If we retrospect, we shall see that GDP started falling a year after the demonetisation. Whatever benefits were loudly claimed, none of them was actually achieved. It led to a decline in the Wholesale Price Index (WPI) of perishables such as fruits and vegetables. Deflation coupled with a crisis in employment resulted in a drastic reduction in the overall consumption.
Modi 2.0 has already projected a number of economic reforms, that are supposed to boost economic growth. As told by Rajiv Kumar, vice chairman of the Niti Ayog, the reforms would focus on changes in the labour laws, enhanced privatisation and creation of land banks for new industrial development.

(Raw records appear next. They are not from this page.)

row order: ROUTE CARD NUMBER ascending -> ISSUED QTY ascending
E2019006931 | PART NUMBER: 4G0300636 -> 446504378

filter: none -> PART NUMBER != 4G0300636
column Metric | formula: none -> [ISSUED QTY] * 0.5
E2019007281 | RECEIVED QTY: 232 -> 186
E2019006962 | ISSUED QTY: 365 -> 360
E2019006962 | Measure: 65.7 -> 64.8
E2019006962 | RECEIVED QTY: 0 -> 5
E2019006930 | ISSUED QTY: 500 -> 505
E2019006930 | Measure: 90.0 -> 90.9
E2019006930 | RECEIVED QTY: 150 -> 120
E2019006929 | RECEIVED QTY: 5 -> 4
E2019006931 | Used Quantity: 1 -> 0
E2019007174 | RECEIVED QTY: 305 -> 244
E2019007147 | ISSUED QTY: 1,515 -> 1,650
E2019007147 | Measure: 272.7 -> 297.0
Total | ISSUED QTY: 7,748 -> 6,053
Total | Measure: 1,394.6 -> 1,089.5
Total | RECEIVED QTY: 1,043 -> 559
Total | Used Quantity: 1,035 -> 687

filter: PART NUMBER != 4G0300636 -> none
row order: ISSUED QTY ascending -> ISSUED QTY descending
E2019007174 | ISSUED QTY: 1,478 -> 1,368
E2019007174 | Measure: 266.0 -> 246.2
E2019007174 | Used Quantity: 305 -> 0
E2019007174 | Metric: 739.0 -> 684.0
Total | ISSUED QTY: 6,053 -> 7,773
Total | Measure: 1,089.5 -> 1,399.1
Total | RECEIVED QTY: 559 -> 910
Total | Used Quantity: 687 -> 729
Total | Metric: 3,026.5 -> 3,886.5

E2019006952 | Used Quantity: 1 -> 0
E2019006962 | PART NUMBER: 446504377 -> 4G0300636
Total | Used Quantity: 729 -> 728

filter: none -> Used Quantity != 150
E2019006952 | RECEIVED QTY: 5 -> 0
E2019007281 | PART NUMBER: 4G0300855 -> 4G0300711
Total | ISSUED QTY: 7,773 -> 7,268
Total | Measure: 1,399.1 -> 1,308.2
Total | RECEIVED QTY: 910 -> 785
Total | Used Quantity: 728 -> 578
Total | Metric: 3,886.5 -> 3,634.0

Sounds promising? That time would tell! For now, it is clear that the government is going to take some bold moves towards the privatisation of major sectors. It is being speculated that more foreign investment will be encouraged. This definitely to some extent will pump money into the economy, however, the fact of employment generation still remains questionable. If changes in labour laws are going to be implemented then it wouldn’t be fair to look at it only from the investor’s point of view; the interest and rights of workers should also remain protected at the same time.
Rajiv Kumar clearly says that the government is planning to completely privatise or close down 42 state-owned firms. And the rights would be passed to an autonomous holding company that would control all the state-owned firms, without being liable to answer the government on decisions and policy making. The first industry in this process is likely to be the banking sector.
Well, wasn’t this already anticipated? Wouldn’t more people lose jobs in this process? How will this affect inflation and the stock market?
Right now we all are going to have a tough time in the wake of the sluggish growth of the economy, however, it is yet to be seen to what extent the global market is going to have an effect on the domestic economic growth.